### Listed entries
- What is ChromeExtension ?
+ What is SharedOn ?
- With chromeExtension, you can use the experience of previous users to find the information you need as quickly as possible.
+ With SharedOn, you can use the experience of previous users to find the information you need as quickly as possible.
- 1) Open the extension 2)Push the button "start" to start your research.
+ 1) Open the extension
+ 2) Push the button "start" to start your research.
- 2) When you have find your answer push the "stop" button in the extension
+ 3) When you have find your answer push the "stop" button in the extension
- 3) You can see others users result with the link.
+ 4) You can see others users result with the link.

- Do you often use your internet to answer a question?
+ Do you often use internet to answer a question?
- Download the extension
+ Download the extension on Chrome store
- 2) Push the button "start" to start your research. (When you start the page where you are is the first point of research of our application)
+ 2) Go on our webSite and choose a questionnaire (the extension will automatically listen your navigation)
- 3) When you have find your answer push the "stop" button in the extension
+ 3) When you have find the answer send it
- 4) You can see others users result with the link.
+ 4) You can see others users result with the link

### What is needed
You are asked to transcribe the complete data exactly.

### Solved problem
- What is ChromeExtension ?
+ What is SharedOn ?
- With chromeExtension, you can use the experience of previous users to find the information you need as quickly as possible.
+ With SharedOn, you can use the experience of previous users to find the information you need as quickly as possible.
- 1) Open the extension 2)Push the button "start" to start your research.
+ 1) Open the extension
+ 2) Push the button "start" to start your research.
- 2) When you have find your answer push the "stop" button in the extension
+ 3) When you have find your answer push the "stop" button in the extension
- 3) You can see others users result with the link.
+ 4) You can see others users result with the link.

- Do you often use your internet to answer a question?
+ Do you often use internet to answer a question?
- Download the extension
+ Download the extension on Chrome store
- 2) Push the button "start" to start your research. (When you start the page where you are is the first point of research of our application)
+ 2) Go on our webSite and choose a questionnaire (the extension will automatically listen your navigation)
- 3) When you have find your answer push the "stop" button in the extension
+ 3) When you have find the answer send it
- 4) You can see others users result with the link.
+ 4) You can see others users result with the link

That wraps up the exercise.